## Collected data entries
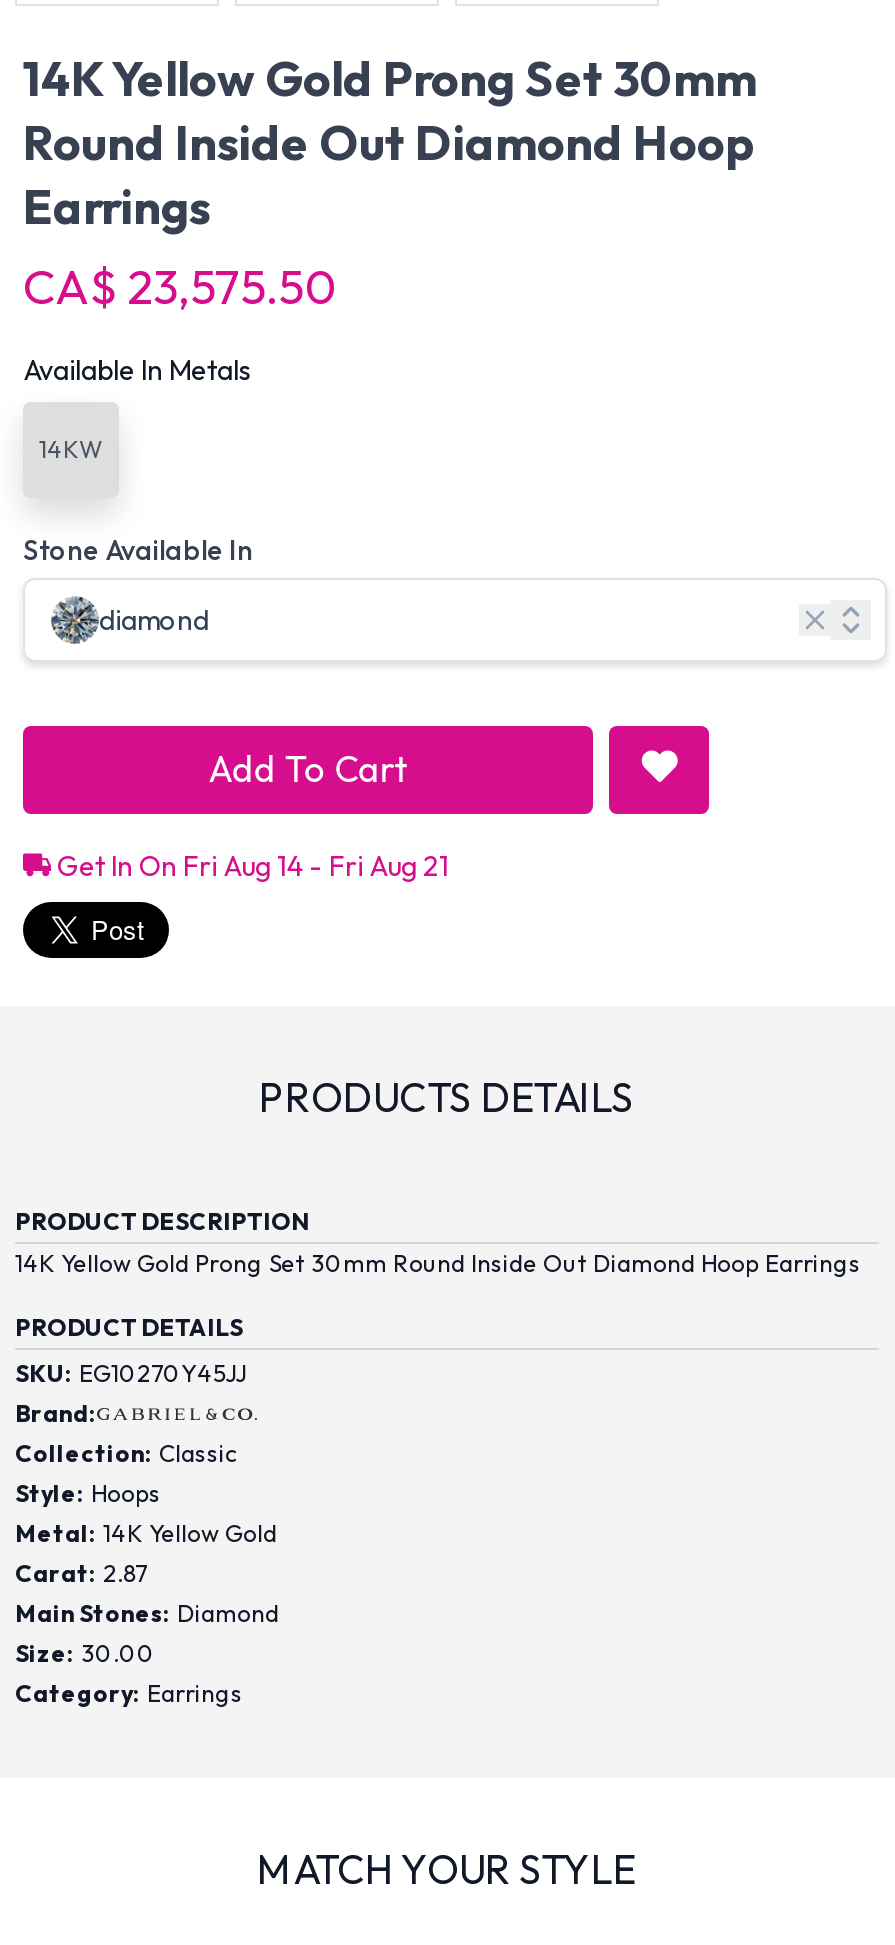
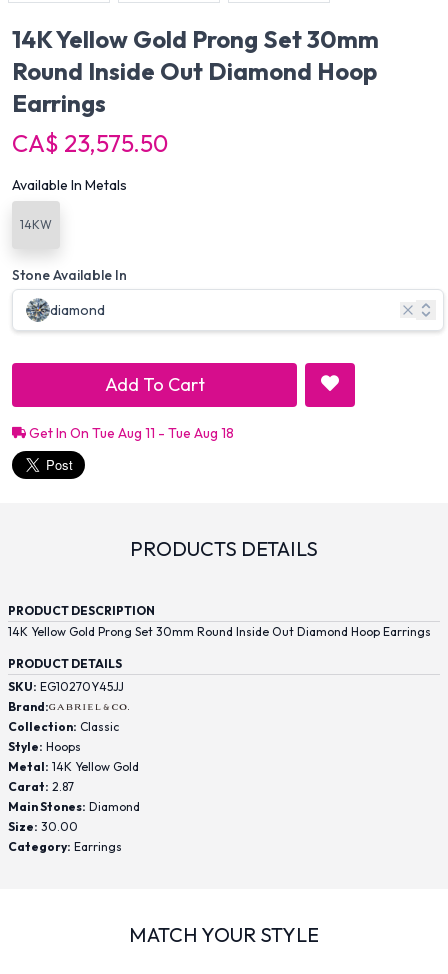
- Get In On Fri Aug 14 - Fri Aug 21
+ Get In On Tue Aug 11 - Tue Aug 18
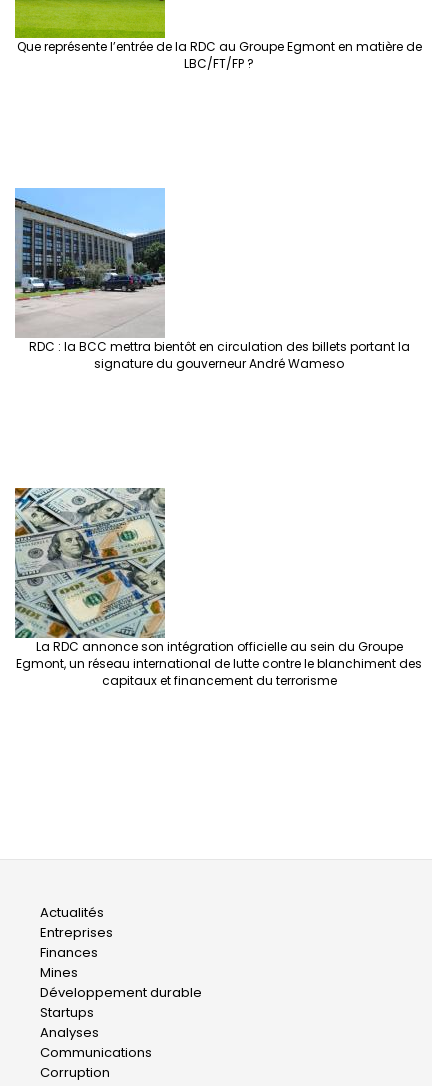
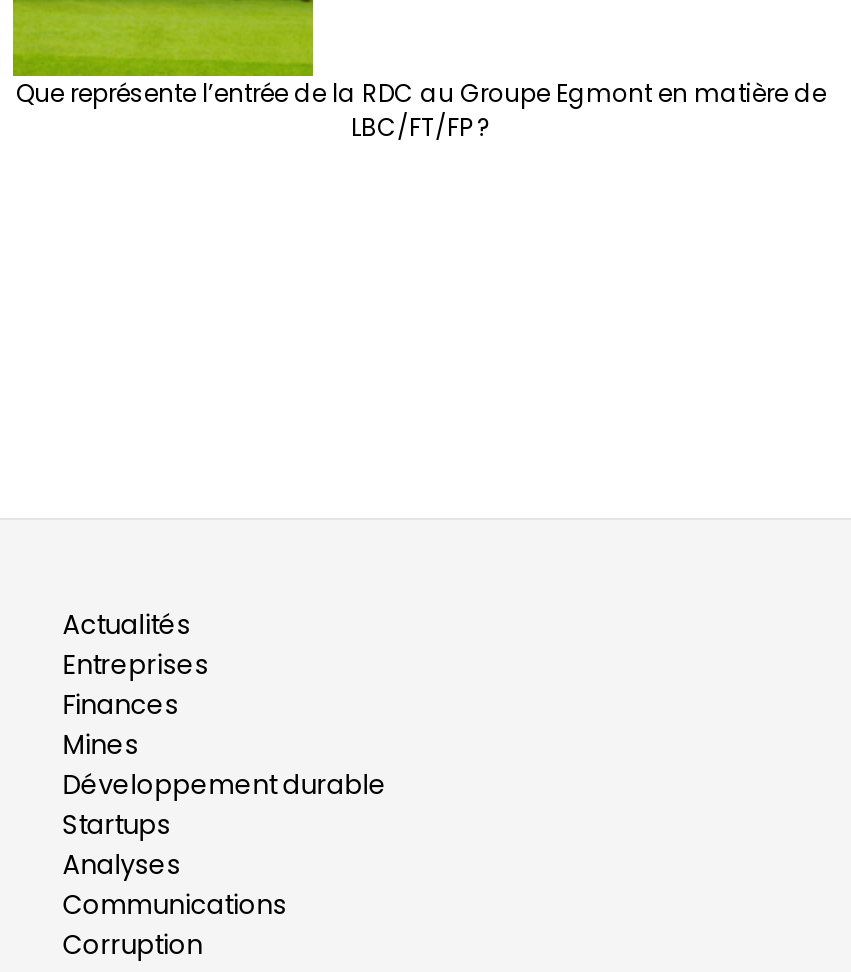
- [image]
- RDC : la BCC mettra bientôt en circulation des billets portant la
- signature du gouverneur André Wameso

- [image]
- La RDC annonce son intégration officielle au sein du Groupe
- Egmont, un réseau international de lutte contre le blanchiment des
- capitaux et financement du terrorisme
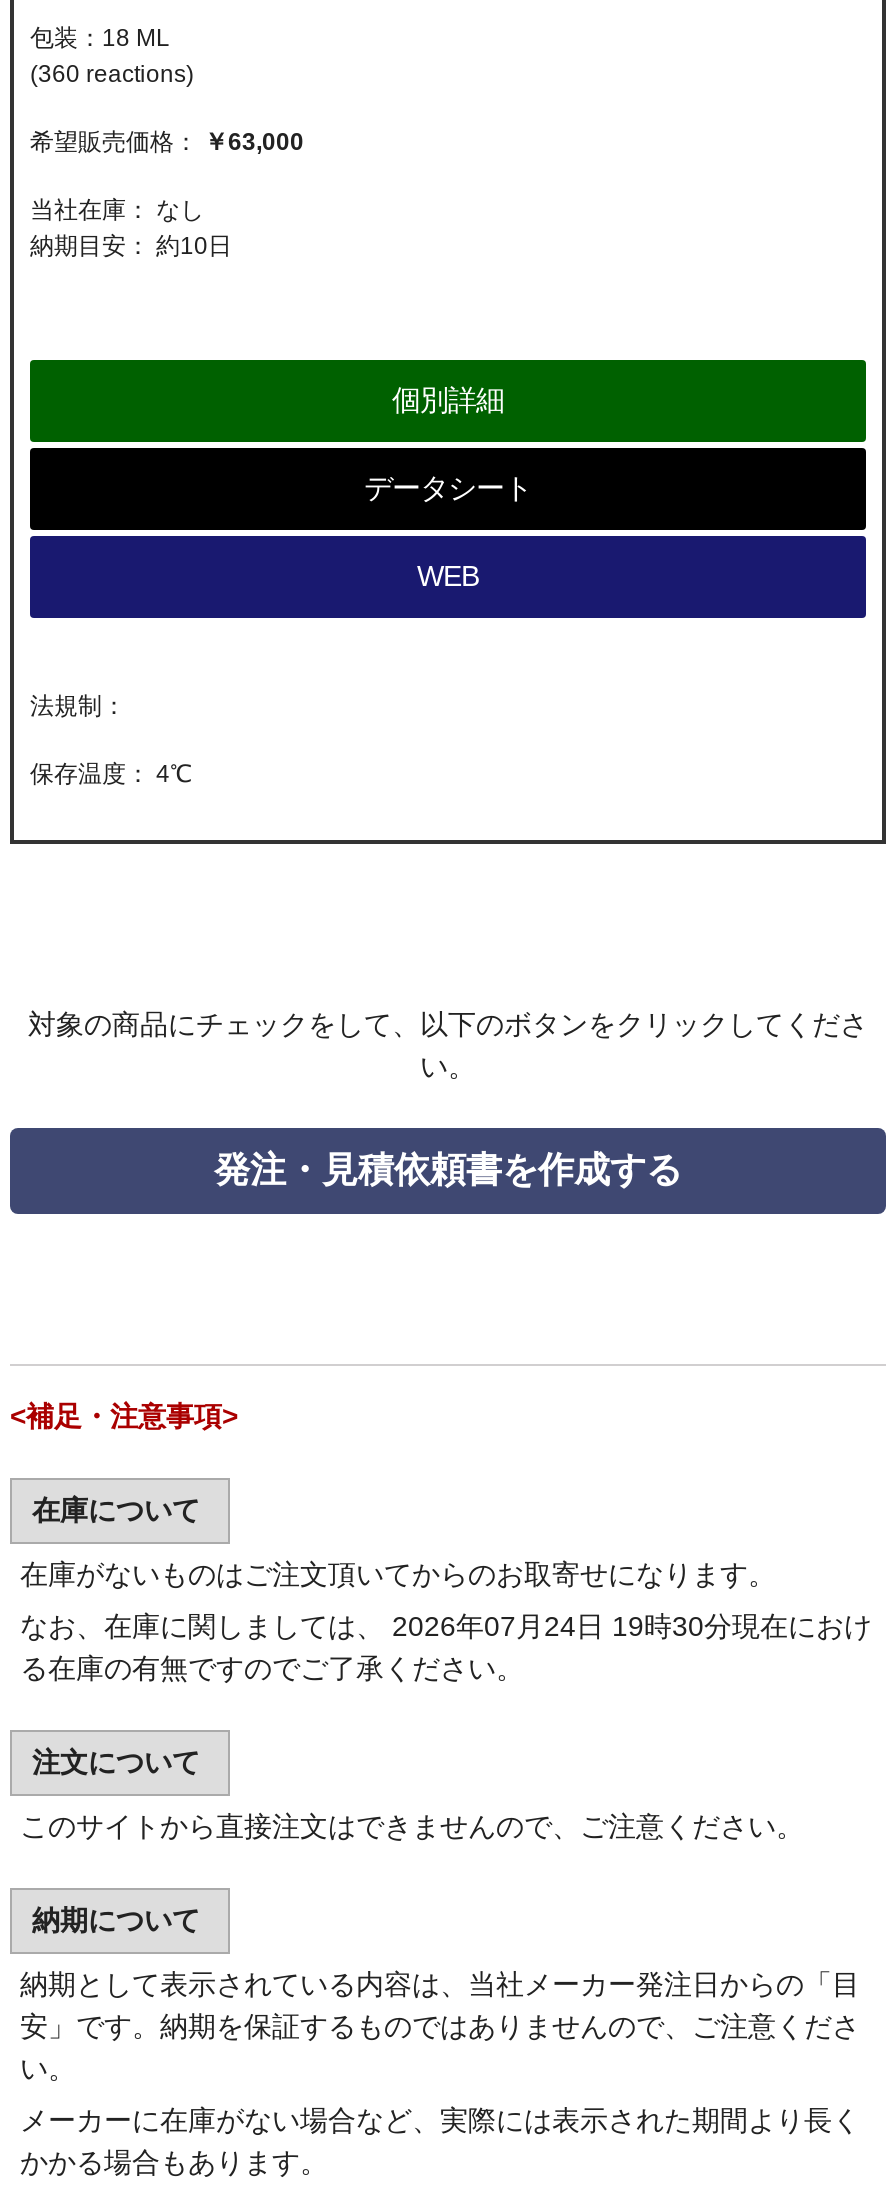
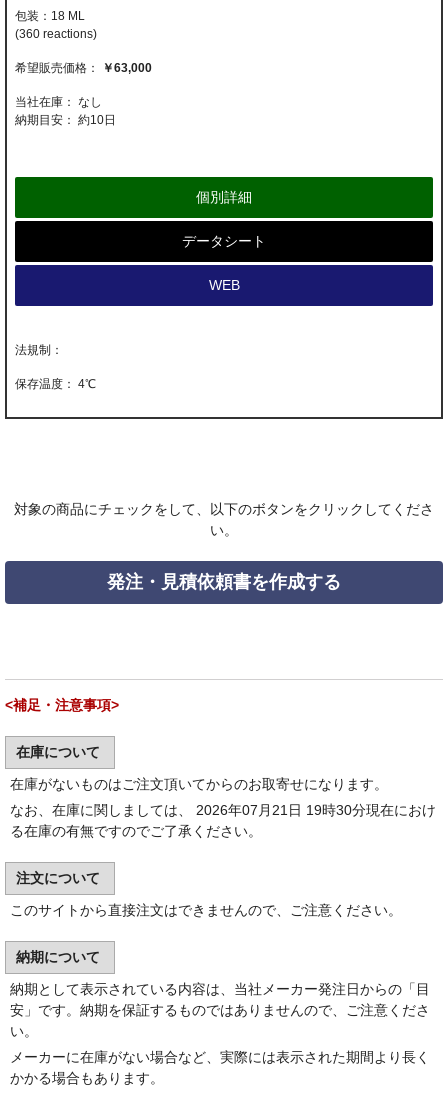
- なお、在庫に関しましては、 2026年07月24日 19時30分現在におけ
+ なお、在庫に関しましては、 2026年07月21日 19時30分現在におけ
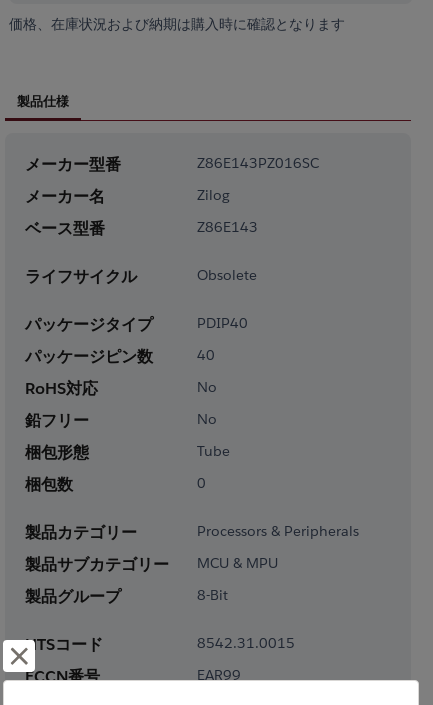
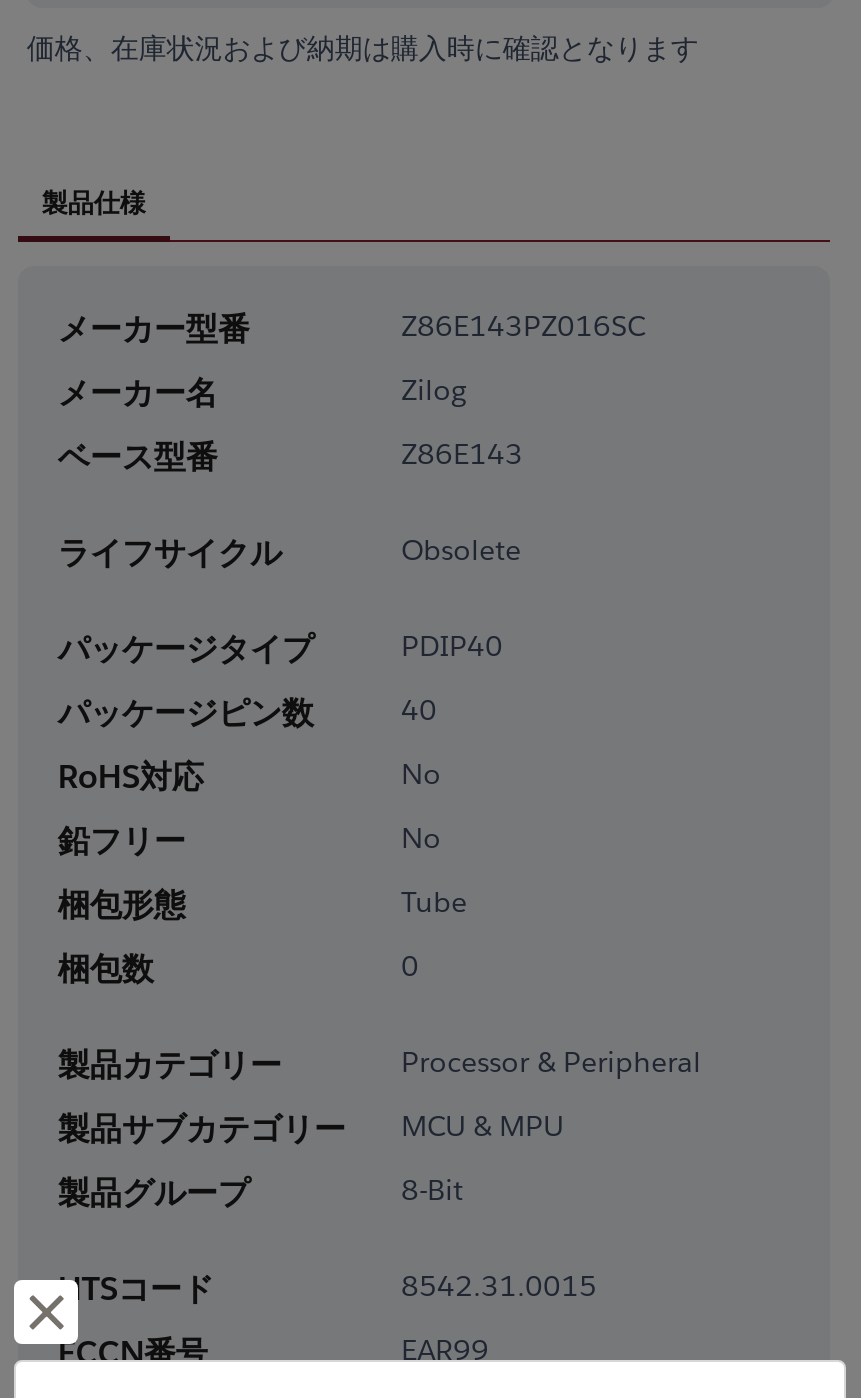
- Processors & Peripherals
+ Processor & Peripheral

## Exercise instructions
All entries must be output exactly as they stand, and every picture must be left out.

## Completed exercise
- Get In On Fri Aug 14 - Fri Aug 21
+ Get In On Tue Aug 11 - Tue Aug 18
- [image]
- RDC : la BCC mettra bientôt en circulation des billets portant la
- signature du gouverneur André Wameso

- [image]
- La RDC annonce son intégration officielle au sein du Groupe
- Egmont, un réseau international de lutte contre le blanchiment des
- capitaux et financement du terrorisme
- なお、在庫に関しましては、 2026年07月24日 19時30分現在におけ
+ なお、在庫に関しましては、 2026年07月21日 19時30分現在におけ
- Processors & Peripherals
+ Processor & Peripheral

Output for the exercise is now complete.